T1T1double0.25s (s, ms)Lead (numerator) time constant of the first lead-lag stage (1+sT1)/(1+sT2). Provides phase lead to compensate the exciter / machine phase lag at the oscillation frequency.
T2T2double0.03s (s, ms)Lag (denominator) time constant of the first lead-lag stage (1+sT1)/(1+sT2).
T3T3double0.15s (s, ms)Lead (numerator) time constant of the second lead-lag stage (1+sT3)/(1+sT4). Set T3 = T4 (or both 0) to disable the second stage.
T4T4double0.03s (s, ms)Lag (denominator) time constant of the second lead-lag stage (1+sT3)/(1+sT4).

Limits

NameLabelTypeDefaultUnitsDescription
VSTMAXVSTMAXdouble0.1Upper limit on the stabilizer output VS (pu). Caps how far the PSS can boost the voltage reference during a swing.
VSTMINVSTMINdouble-0.1Lower limit on the stabilizer output VS (pu). Caps how far the PSS can reduce the voltage reference during a swing.

Monitoring

NameLabelTypeDefaultUnitsDescription
measure_vsMonitor VSenum (Off / On)0Record the stabilizer output VS (pu, after the [VSTMIN, VSTMAX] limit) as a named observable.
measure_vwMonitor washout outputenum (Off / On)0Record the post-washout signal (pu) — the extracted speed deviation before the lead-lag stages — as a named observable.

Signal Names

NameLabelTypeDefaultUnitsDescription
vs_nameVS namestring(empty)Observable name for the stabilizer output VS. Blank = skip.
vw_nameWashout namestring(empty)Observable name for the post-washout signal.
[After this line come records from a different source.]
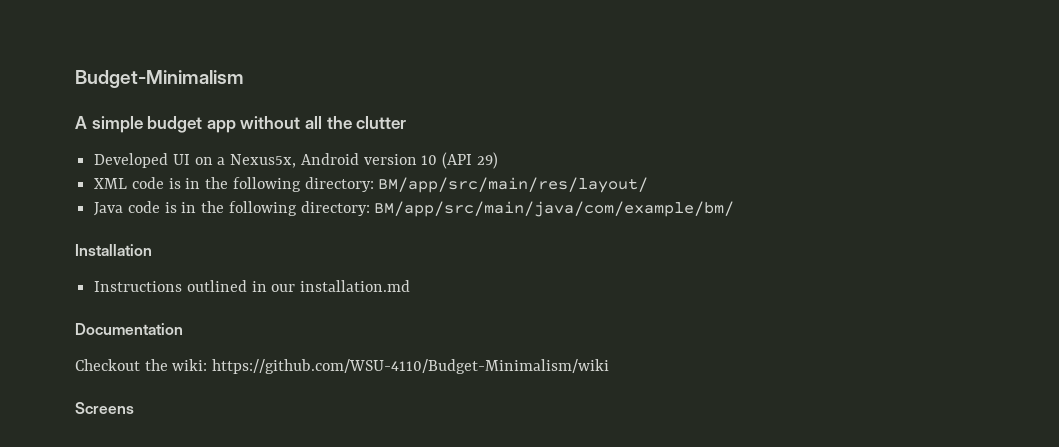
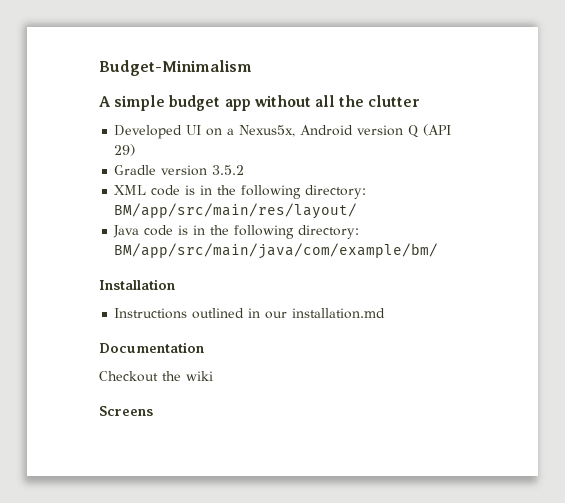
[421,155,438,165] 10 -> [408,125,420,138] Q
(498, 160) none -> [114,165,245,176] // Gradle version 3.5.2
[172,359,610,374] wiki: https://github.com/WSU-4110/Budget-Minimalism/wiki -> [186,371,213,381] wiki

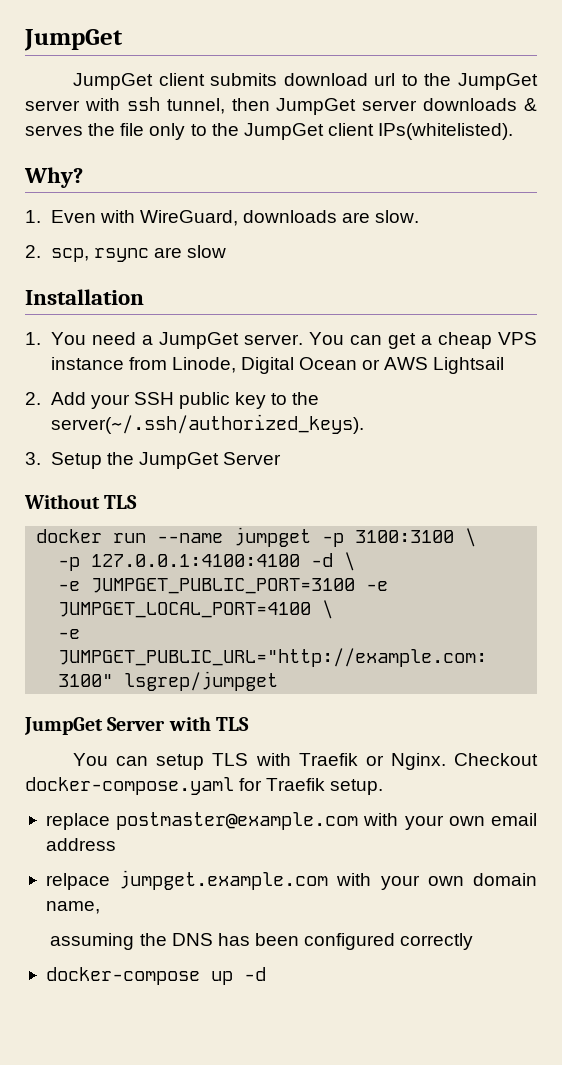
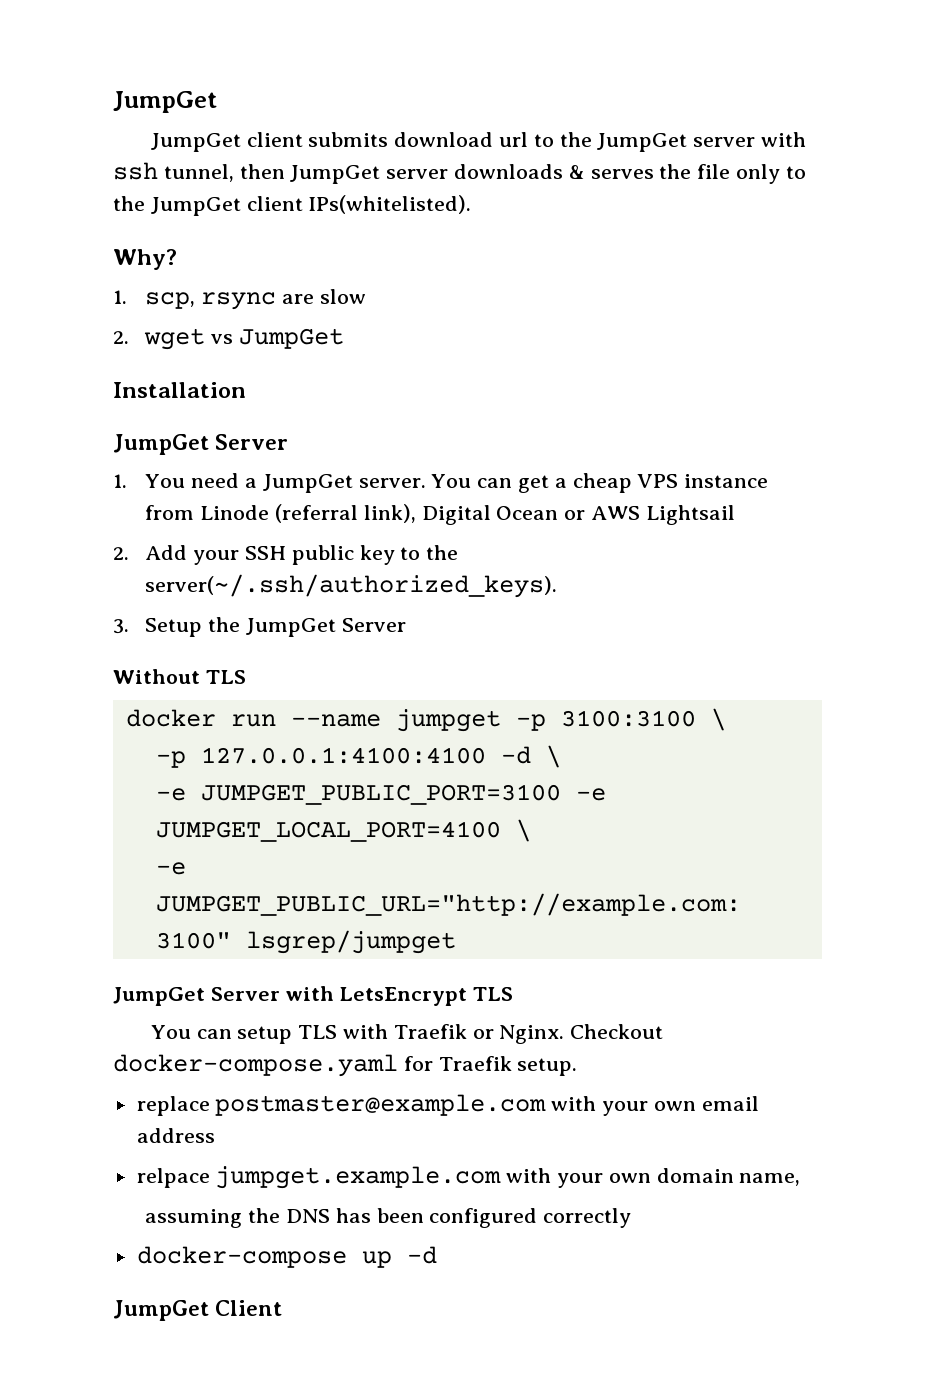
[50,210,420,226] [25,245,41,258] Even with WireGuard, downloads are slow. // 2. -> (127, 297) none
(226, 251) none -> [113,328,344,350] // 2. wget vs JumpGet
(144, 297) none -> [113,434,289,455] // JumpGet Server
[171,357,236,373] Linode, -> [200,504,416,523] Linode (referral link),
(211, 723) none -> [339,987,468,1006] LetsEncrypt
(266, 974) none -> [113,1300,283,1321] // JumpGet Client

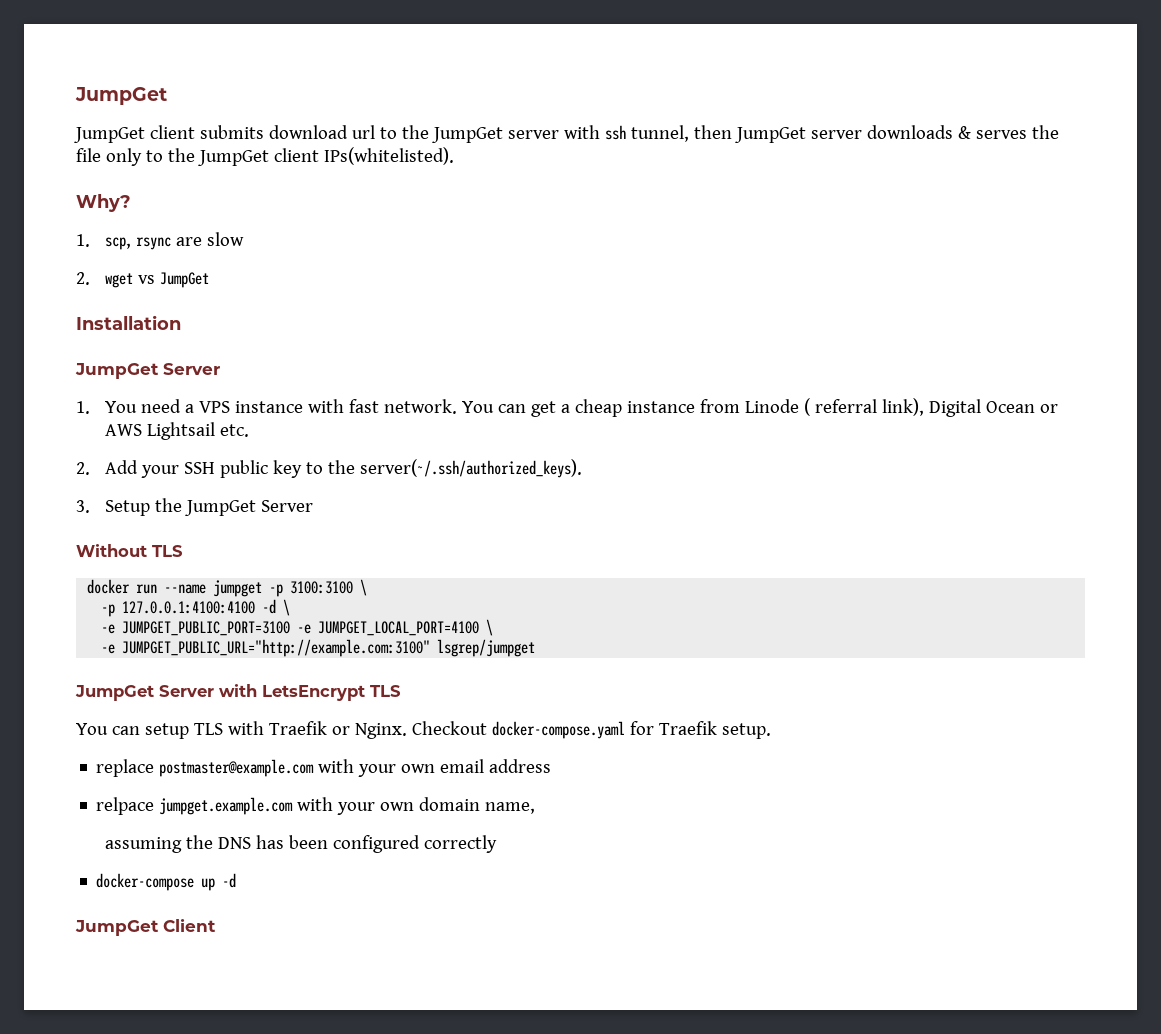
[262,474,426,493] JumpGet server. -> [198,399,457,414] VPS instance with fast network.
[637,474,679,488] VPS -> (622, 408) none
[274,504,358,523] (referral -> [803,398,877,416] ( referral
(735, 515) none -> [219,424,249,437] etc.

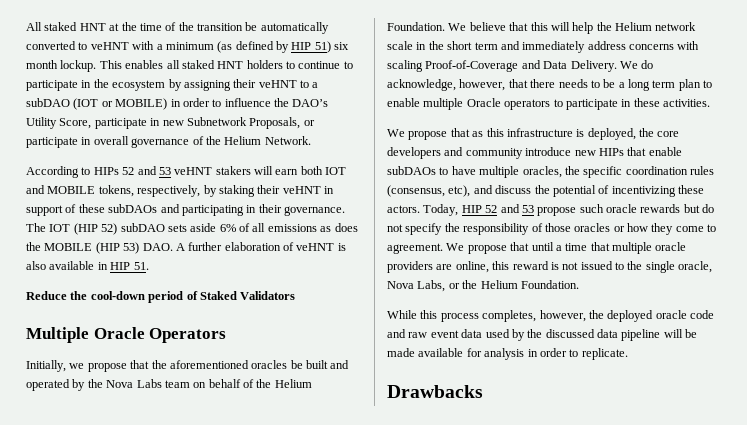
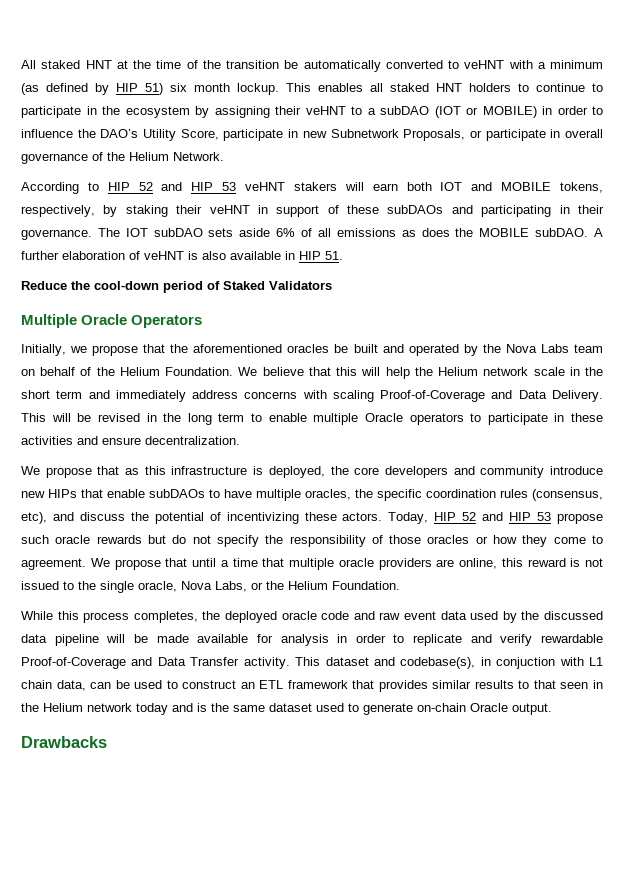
[93,166,157,175] HIPs 52 and -> [107,182,214,191] HIP 52 and HIP
[73,223,118,235] (HIP 52) -> (148, 232) none
[95,242,173,254] (HIP 53) DAO. -> [535,228,589,237] subDAO.
[619,60,654,69] [387,79,625,91] We do acknowledge, however, that there needs to be a -> [21,413,182,422] This will be revised in the
[678,79,701,91] plan -> (245, 417) none
[663,99,710,107] activities. -> [21,436,240,445] activities and ensure decentralization.
(520, 208) none -> [509,512,532,521] HIP
[539,310,586,322] however, -> (198, 617) none
[581,348,628,360] replicate. -> [413,634,604,646] [21,657,603,669] [21,680,603,692] [21,703,552,715] replicate and verify rewardable Proof-of-Coverage and Data Transfer activity. This dataset and codebase(s), in conjuction with L1 chain data, can be used to construct an ETL framework that provides similar results to that seen in the Helium network today and is the same dataset used to generate on-chain Oracle output.

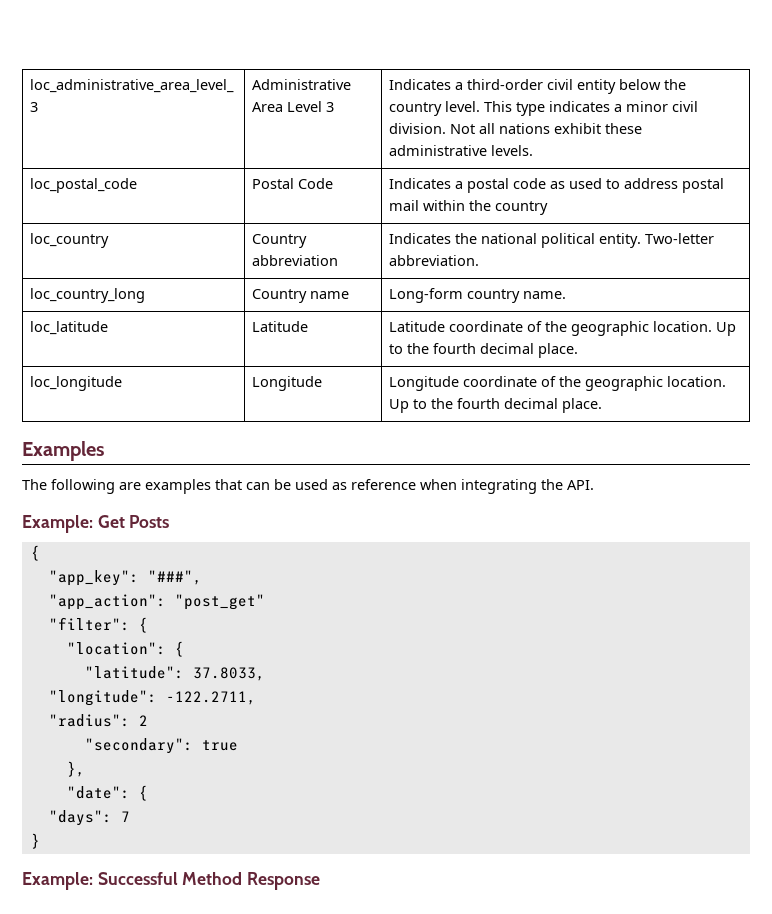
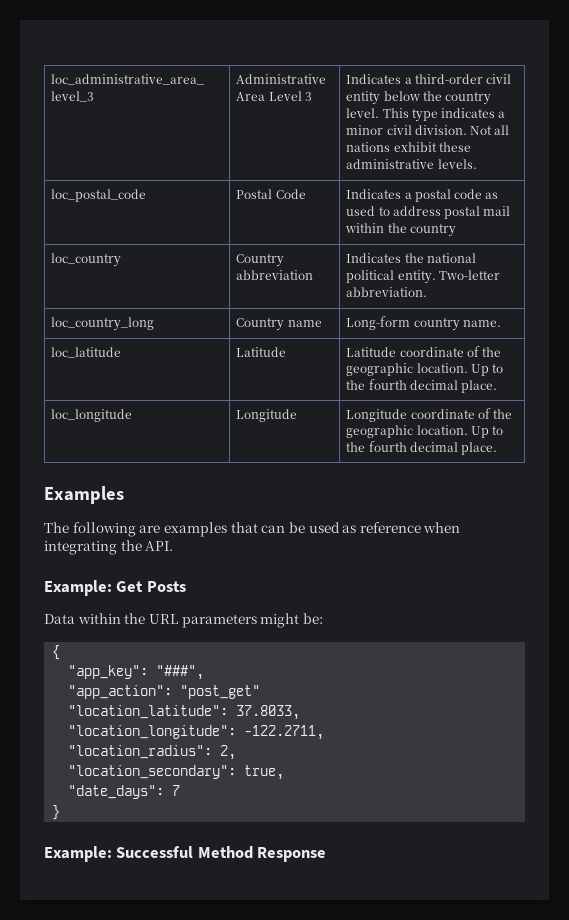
(170, 521) none -> [44,613,323,628] // Data within the URL parameters might be:
[48,617,148,633] [66,641,184,657] [84,666,184,679] "filter": { // "location": { // "latitude": -> [68,705,229,719] "location_latitude":
[48,690,157,706] "longitude": -> [68,725,237,739] "location_longitude":
[48,714,148,727] [84,738,238,754] [66,761,85,777] [66,785,148,801] [48,810,112,826] "radius": 2 // "secondary": true // }, // "date": { // "days": -> [68,745,237,760] [68,765,285,780] [68,785,165,799] "location_radius": 2, // "location_secondary": true, // "date_days":

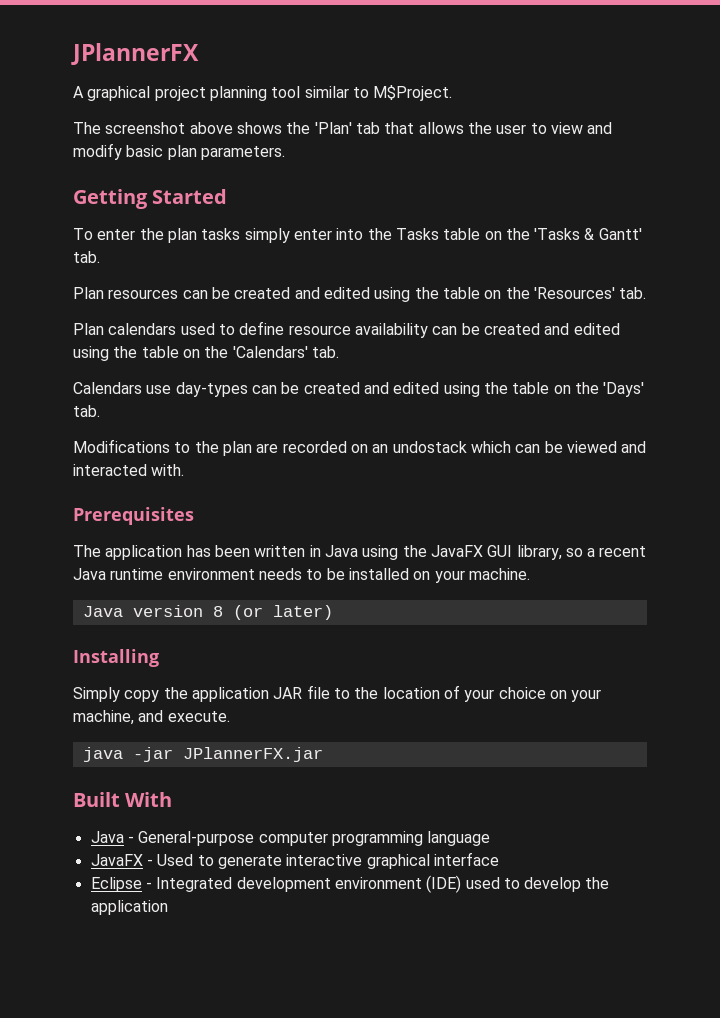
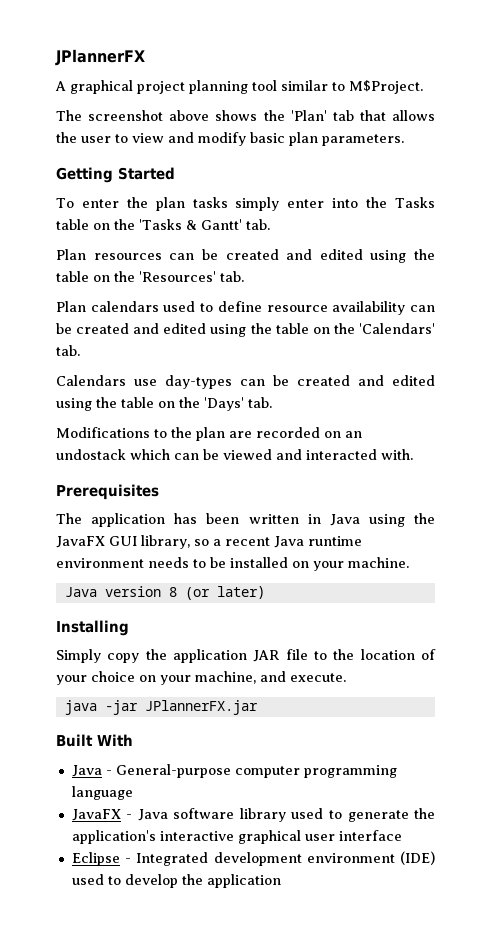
[157,854,282,869] Used to generate -> [137,808,436,822] [71,830,156,844] Java software library used to generate the application's
(430, 861) none -> [304,834,335,841] user

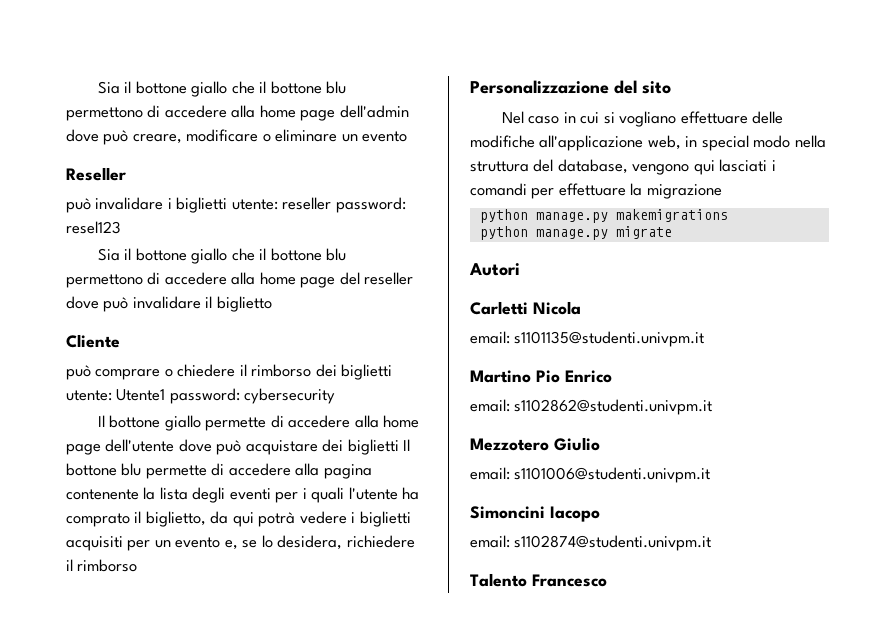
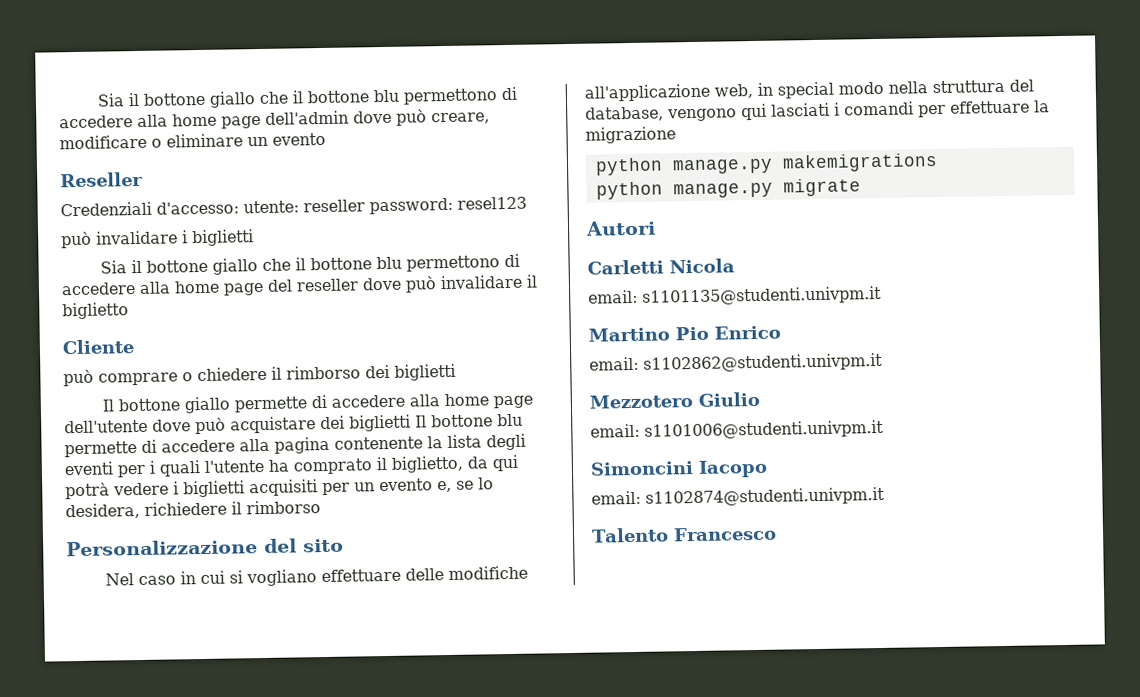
(126, 174) none -> [60,196,527,217] // Credenziali d'accesso: utente: reseller password: resel123
[231,197,406,213] [66,221,121,234] utente: reseller password: resel123 -> (254, 238) none
[66,388,336,404] utente: Utente1 password: cybersecurity -> (456, 372) none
Blank = skip.

Observables

SignalTypeDefault nameEnableDescription
VSsignalfrom vs_namemeasure_vsStabilizer output VS (pu) commanded to the exciter's VS summing input, after the [VSTMIN, VSTMAX] limit.
vwsignalfrom vw_namemeasure_vwPost-washout signal (pu): the extracted speed deviation after the second-order filter and washout, before the lead-lag phase compensation.